Ich drehte mich weg und trank den kalten Kaffee weiter. Es war widerlich, aber ich wollte ihn möglichst nicht anschauen. Nancy, du hasst ihn! Bilde dir nichts ein!

Natürlich hasste ich ihn, aber. -Da gab es ein riesengroßes Aber. Und das Aber war er.

"Wusste ich's doch.", platzte es aus ihm heraus und plötzlich wurde mir abwechselnd heiß und kalt. Hatte er mich durchschaut? Wusste er, was ich dachte? War ich so durchschaubar?

Diesmal spürte ich nicht nur die Farbe auf meinem Gesicht sondern die Hitze, die um gefühlte 100 Grad immer weiter hoch drehte. Auf volle Kraft.

"Du willst mich.", sagte er knapp. In seiner Stimme lag Triumph. Wie selbstverliebt er doch war. Hastig, ohne sich noch einmal zu mir umzudrehen, verschwand er hinter seiner Zimmertür.

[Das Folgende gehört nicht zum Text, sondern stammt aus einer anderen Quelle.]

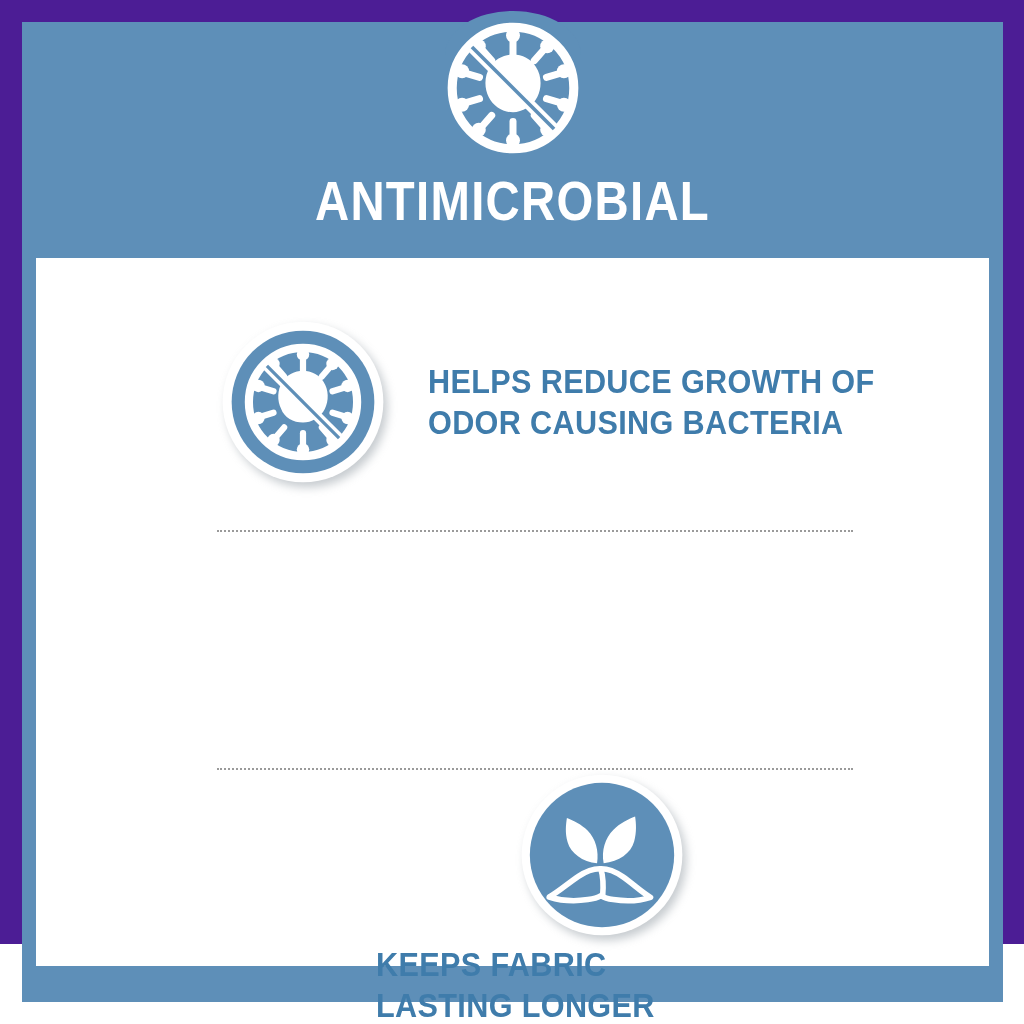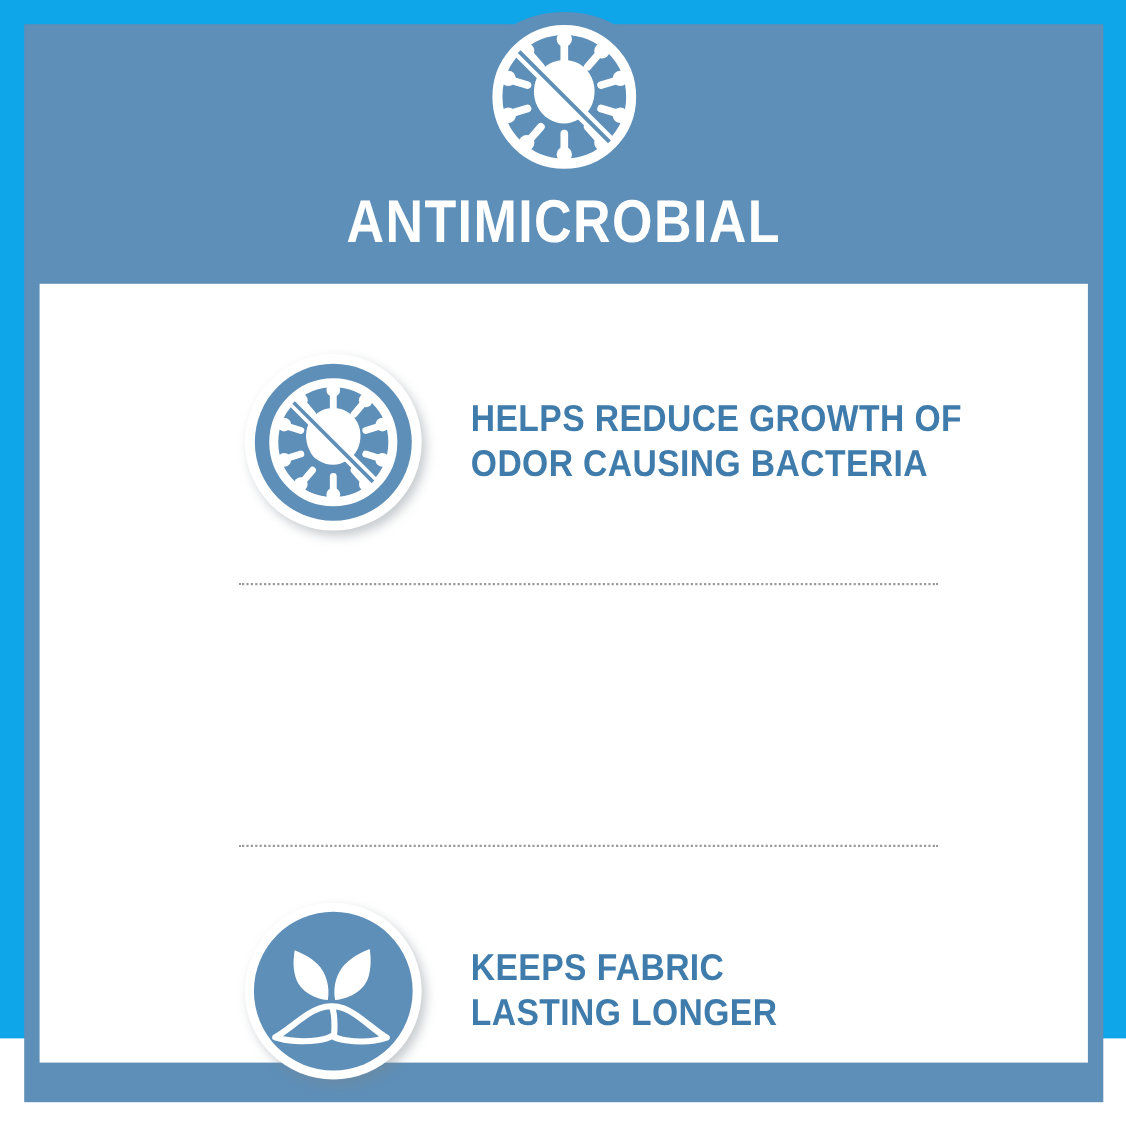"ANTIMICROBIAL" .page { background: #0ea5e9 -> #4c1d95 }
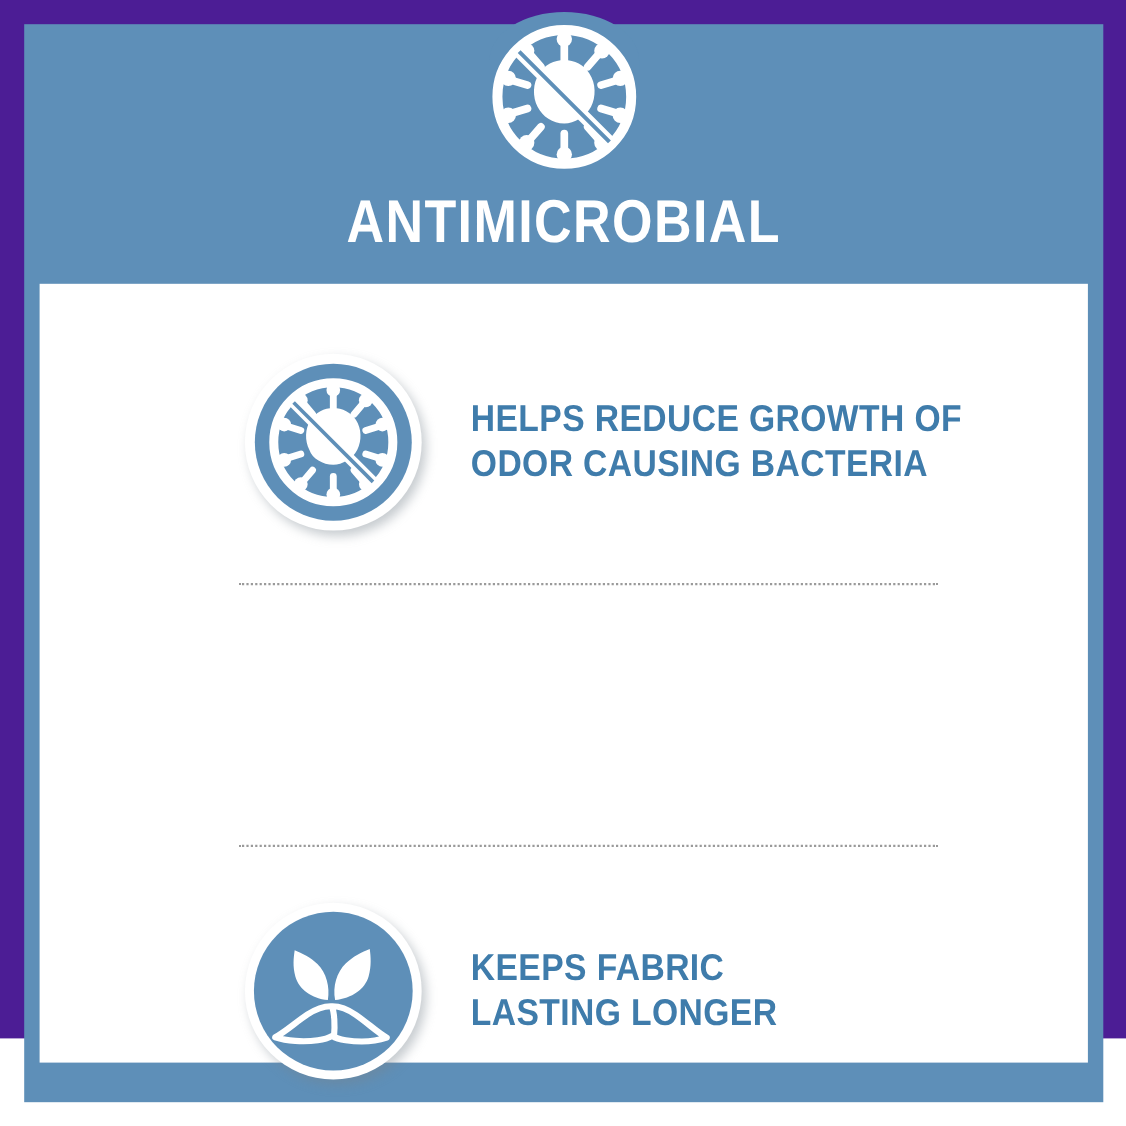"KEEPS FABRIC" .feature-row.r3 { flex-direction: none -> column; top: 547px -> 508px }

Ich schluckte und räusperte mich fast gleichzeit und stand auf. "Hör auf solchen Müll zu behaupten!", rief ich stark, doch spürte, wie meine Stimme drohte zu brechen. Ich war so nervös. so schrecklich nervös!

"Du musst nicht sauer werden, Süße!", lachte er nur. Natürlich, er machte sich lustig darüber.

"Wirklich, Blondi, pass auf, was du sagst!", schrie ich. Wut kochte in mir auf und wartete darauf zu explodieren. Meine Nervosität stellte sich schlagartig in den Hintergrund. 

Eine kurze Pause entstand, in der zu ahnen war, wie breit er grinste. "Mausi, echt, du musst mir dafür nicht danken!", rief er entgegen und lachte verkniffen.

"Arschloch!", brüllte ich und schmiss meine Tasse in die Spüle, die mit seiner zusammenstoß und laut glockte. Er lachte weiter, es hielt ihn nicht auf.

Ich graulte durch zusammengebissene Zähne. Warum?! Warum war er so?!

"Du bist so ein Mistvieh, halt einfach deine Dreckschnauze, Mann!", dröhnte ich laut und ging in die Richtung meines Zimmers.

"Hey!", ertönte es auf's Wort aus Toms Zimmer. "Verdammte Scheiße, kann man nicht mal morgens in Ruhe aufstehen ohne sich euer Gezicke anzuhören?", schrie der zweite heiser aus seinem Zimmer.

Tom war Bills Zwilling. Das totale Gegenteil. Er war schon seit 4 Jahren mit Julia zusammen und war kein widerwertiger Aufreißer wie Bill.

"Bedanke dich bei deinem Bruder!", gab ich ihm aufgebracht zur Antwort und knallte die Tür hinter mir zu. Ich lehnte mich sofort mit dem Rücken an das kalte glatte Holz der Tür und versuchte einen Gang runterzuschalten.

Ich hörte, wie Toms Zimmertür aufplatzte und er auf das Zimmer seines Bruder zusteuerte. "Musst du das machen, hm? Musst du sie jedes Mal so provozieren? Was ist falsch mit dir?", fuhr er seinen Bruder genervt an, doch sein Ton blieb relativ sanft.

Bill allerdings kicherte nur und verstand all die Aufregung überhaupt nicht. "Bleibt doch mal locker. Habt ihr beide Sexentzug? Mein Gott, scherzen darf man auch nicht mehr, oder was?", gab er von sich und seine Stimme wurde immer reizvoller.

Nicht zu glauben, was lief mit dem Kerl nicht richtig?

Ich legte meinen Kopf in den Nacken und lehnte mich an die Tür. Verzweifelt schloss ich die Augen und schürzte meine Lippen. Warum kann er bloß nicht genauso sein, wie er aussieht?